Figure 4 Inhibition of VDR regulates inflammation and apoptosis through the MEK1/2-ERK1/2 pathway in BEAS-2B cells exposed to hyperoxia. (A) The RT-qPCR detected repression of IL-6, IFN-γ, and TNF-α mRNA levels in the BPD+VitD group in relation to the BPD group, which were further repressed with the addition of the VDR inhibitor TEI-9647. (B and C) Proportions of living and apoptotic cells were detected by flow cytometry analysis. The percentage of surviving cells is shown in the lower left quadrant (K3), early apoptotic cells are shown in the lower right quadrant (K4), and late apoptotic cells are shown in the upper right quadrant (K2). The apoptotic cell rate (K2+K4) decreased in the BPD+VitD group and increased with the addition of the inhibitor TEI-9647. Ten thousand cells were analyzed in each sample. (D–F) Western blot detected MEK1/2 and ERK1/2 phosphorylation inhibition in the BPD+VitD group, which were reversed by TEI-9647 treatment. Graphs show the quantitative analysis of the protein expression levels in the five groups. Western blot densitometric values were normalized to GAPDH. Results shown were observed in at least three independent experiments. N (Number of samples per group) = 10. *p < 0.05; **p < 0.01, ***p < 0.001, ****p < 0.0001.

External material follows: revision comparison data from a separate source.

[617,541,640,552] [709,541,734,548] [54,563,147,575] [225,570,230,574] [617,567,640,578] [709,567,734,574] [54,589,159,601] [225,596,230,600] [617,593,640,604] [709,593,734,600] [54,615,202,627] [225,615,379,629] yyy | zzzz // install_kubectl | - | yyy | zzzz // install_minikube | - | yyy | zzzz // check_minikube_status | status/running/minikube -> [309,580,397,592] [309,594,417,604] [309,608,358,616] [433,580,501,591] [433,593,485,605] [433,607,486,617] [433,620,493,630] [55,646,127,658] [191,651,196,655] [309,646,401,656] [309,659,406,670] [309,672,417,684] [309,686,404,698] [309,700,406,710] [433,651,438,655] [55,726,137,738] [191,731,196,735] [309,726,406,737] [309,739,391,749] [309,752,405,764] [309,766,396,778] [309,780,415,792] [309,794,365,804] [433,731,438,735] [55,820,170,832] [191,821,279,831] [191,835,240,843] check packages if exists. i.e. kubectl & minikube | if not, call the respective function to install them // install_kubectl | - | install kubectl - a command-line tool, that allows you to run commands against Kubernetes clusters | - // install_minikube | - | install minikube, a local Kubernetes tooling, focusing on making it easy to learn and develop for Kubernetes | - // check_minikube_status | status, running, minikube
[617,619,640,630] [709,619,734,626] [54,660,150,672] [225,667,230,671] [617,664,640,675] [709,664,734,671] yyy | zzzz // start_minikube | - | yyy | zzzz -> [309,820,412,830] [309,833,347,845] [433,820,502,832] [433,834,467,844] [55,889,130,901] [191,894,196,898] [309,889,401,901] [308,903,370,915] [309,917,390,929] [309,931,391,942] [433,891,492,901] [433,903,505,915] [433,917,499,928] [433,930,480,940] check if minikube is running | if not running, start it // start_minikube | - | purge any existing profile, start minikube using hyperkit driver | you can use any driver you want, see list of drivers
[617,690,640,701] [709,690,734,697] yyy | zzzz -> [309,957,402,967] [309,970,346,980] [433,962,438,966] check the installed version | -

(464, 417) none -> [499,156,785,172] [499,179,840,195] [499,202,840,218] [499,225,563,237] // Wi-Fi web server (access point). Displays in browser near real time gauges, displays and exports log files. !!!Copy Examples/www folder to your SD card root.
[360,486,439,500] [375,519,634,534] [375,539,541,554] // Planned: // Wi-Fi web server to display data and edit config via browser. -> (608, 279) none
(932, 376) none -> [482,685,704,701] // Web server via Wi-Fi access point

Figure 5 VDR Silencing mediates inflammation and apoptosis via the MEK1/2-ERK1/2 pathway in BEAS-2B cells under hyperoxia. (A) IL-6, IFN-γ, and TNF-α transcription were repressed in the BPD+VitD group, while VDR silencing in the BPD+VitD+VDR-shRNA restores the mRNA levels of these genes. (B and C) Lower percentages of early and late apoptotic cells (K2+K4) detected by flow cytometry were reduced in the BPD+VitD group and increased by the performance of VDR-shRNA. Ten thousand cells were analyzed in each sample. (D–F) Phosphorylation of MEK1/2 and ERK1/2 were reduced in the BPD+VitD group and reversed by the expression of VDR-shRNA. Western blot densitometric values were normalized to GAPDH. The results shown were observed in at least three independent experiments. N (Number of samples per group) = 10. **p < 0.01, ***p < 0.001, ****p < 0.0001.
Figure 6 Vitamin D (VitD) modulates the mitochondrial apoptosis pathway and the MEK1/2-ERK1/2 pathway in bronchopulmonary dysplasia. Hyperoxia induces MEK1/2 and ERK1/2 phosphorylation and releases pro-inflammatory cytokines. Subsequently, the expression of mitochondrial apoptosis-related proteins (cleaved caspase-3, Bax, and Bcl-2) are altered. VitD pretreatment reversed these hyperoxia-induced alterations, inhibiting inflammation and apoptosis.